The settlement still needs court approval and will be reviewed by Judge Kevin Castel of U.S. District Court for the Southern District of New York.
As part of the settlement, the bank has also agreed to adopt several corporate governance policies. These policies include those related to majority voting in board member elections, annual disclosure of noncompliance with stock ownership guidelines, policies for a board committee regarding future acquisitions, the independence of the board's compensation committee and its compensation consultants and conducting an annual "say-on-pay" vote by shareholders.
BofA has been dogged by litigation as the consequences of the financial crisis continue to swirl around it.

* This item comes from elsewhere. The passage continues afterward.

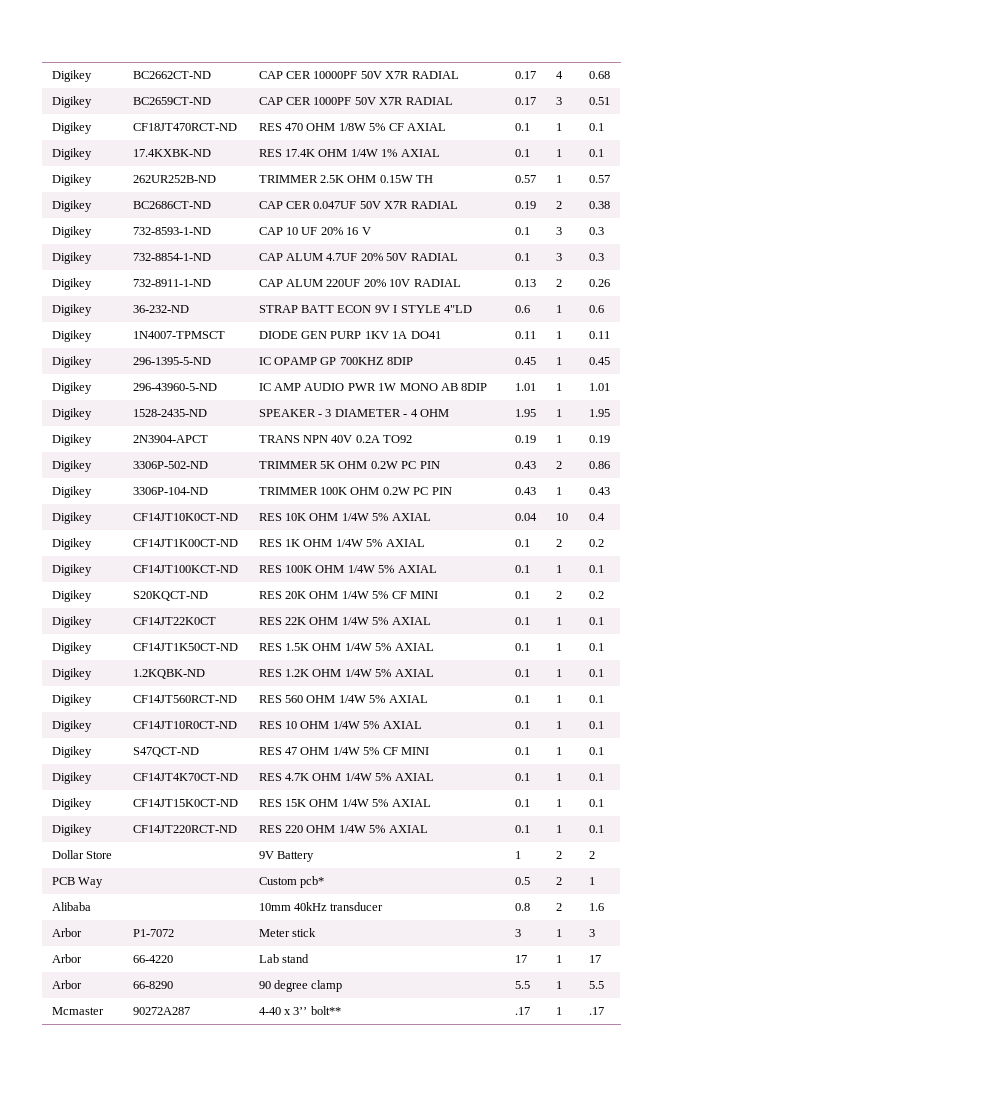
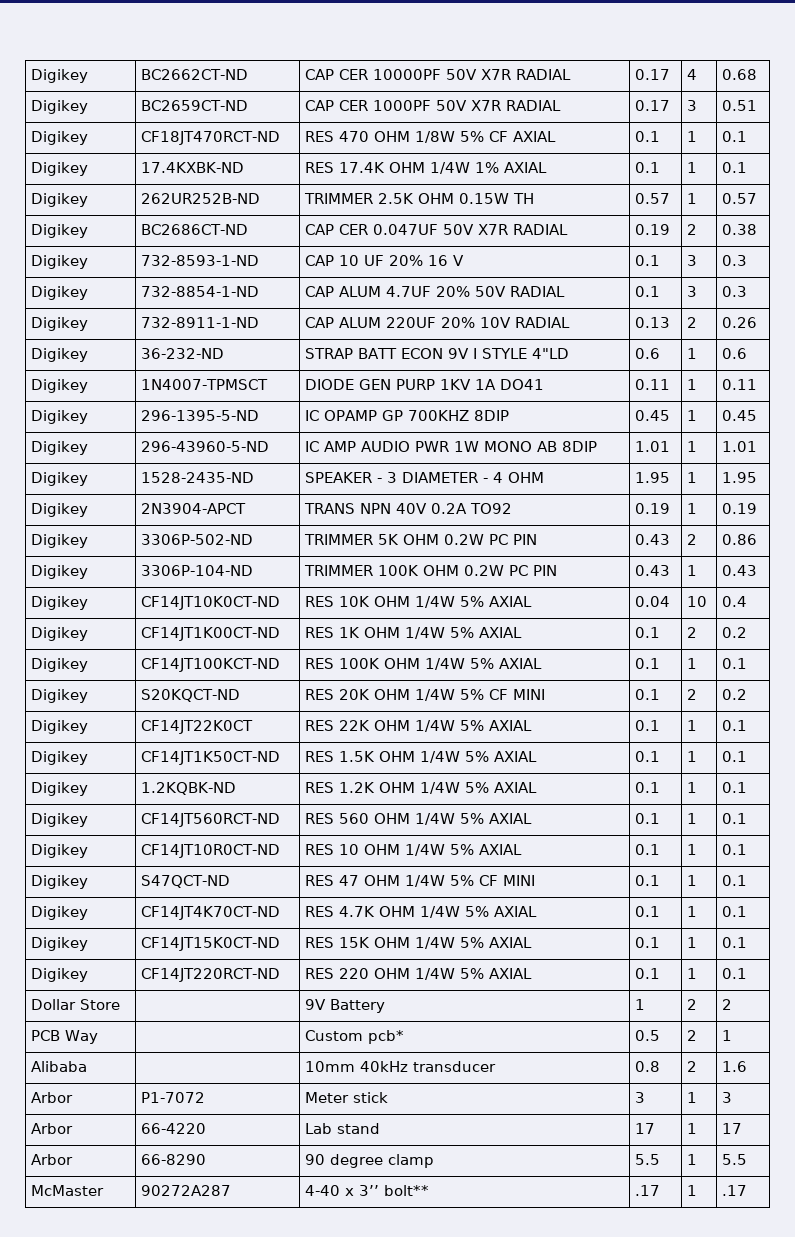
- Mcmaster | 90272A287 | 4-40 x 3’’ bolt** | .17 | 1 | .17
+ McMaster | 90272A287 | 4-40 x 3’’ bolt** | .17 | 1 | .17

Most of the legal headaches stem from its acquisitions of Merrill and of Countrywide Financial, the brash company known for making high-risk mortgages.
The Securities and Exchange Commission won a $150 million settlement from Bank of America in 2009 to resolve charges that it misled shareholders when it acquired Merrill. The SEC had accused Bank of America of failing to disclose to shareholders before they voted on the Merrill deal that it had authorized Merrill to pay as much as $5.8 billion in bonuses to its employees in 2008 even though the investment firm lost $27.6 billion that year.
But a major civil fraud suit against Bank of America and former CEO Kenneth Lewis remains pending from New York state, accusing them of failing to properly disclose the Merrill losses and bonuses before the acquisition closed. The suit was filed by former New York attorney general Andrew Cuomo in February 2010, and the current AG Eric Schneiderman is pursuing it. The bank has said the charges are unfounded.
Countrywide had spiraled into disaster as investors suddenly realized that many homeowners wouldn't be able to repay mortgages that required no proof of income or downpayment, and offered adjustable rates that made monthly payments unaffordable.
The Countrywide purchase in July 2008 made Bank of America a major player in the U.S. mortgage market. Regulators, meanwhile, portrayed Countrywide's huge size as the result of its executives single-minded pursuit of market dominance, even if it meant taking disastrous risks.
In the legal aftermath, Bank of America entered an $8.4 billion settlement with 12 states over Countrywide's lending practices. A class-action suit by former Countrywide shareholders cost the bank another $600 million. Bank of America has paid out more than $13 billion for investor claims related to mortgages.
Both acquisitions turned out to be "very troublesome" for Bank of America, said Bert Ely, a banking industry consultant based in Alexandria, Va. "They're still cleaning up the mess," Ely said, and likely will have to continue to deal with it for a few more years.
Bank of America's mortgage division hasn't turned an annual profit since 2007.
After years of gobbling up other companies, the bank has been shrinking, laying off employees and selling operations.
"The challenge is trying to right-size the company" and get its earnings up to snuff, Ely said. The bank "still is not a top-notch performer. It has got more work to do," he said.
Fitch Ratings said it views the settlement as "a positive step for (Bank of America) toward resolving its multitude of legal issues." However, the rating agency added, given that other legal issues remain, "we believe these will continue to create headwinds for the company over a near- to intermediate-term time horizon, from the perspective of both management attention and earnings generation."
Bank of America said Friday that it will pay for the settlement with existing litigation reserves and about $1.6 billion in litigation expense that will be recorded in its third quarter. The company cautioned that this expense, coupled with some other charges, is expected to lower its third-quarter earnings by about 28 cents per share.
Bank of America will report its third-quarter financial results on Oct. 17.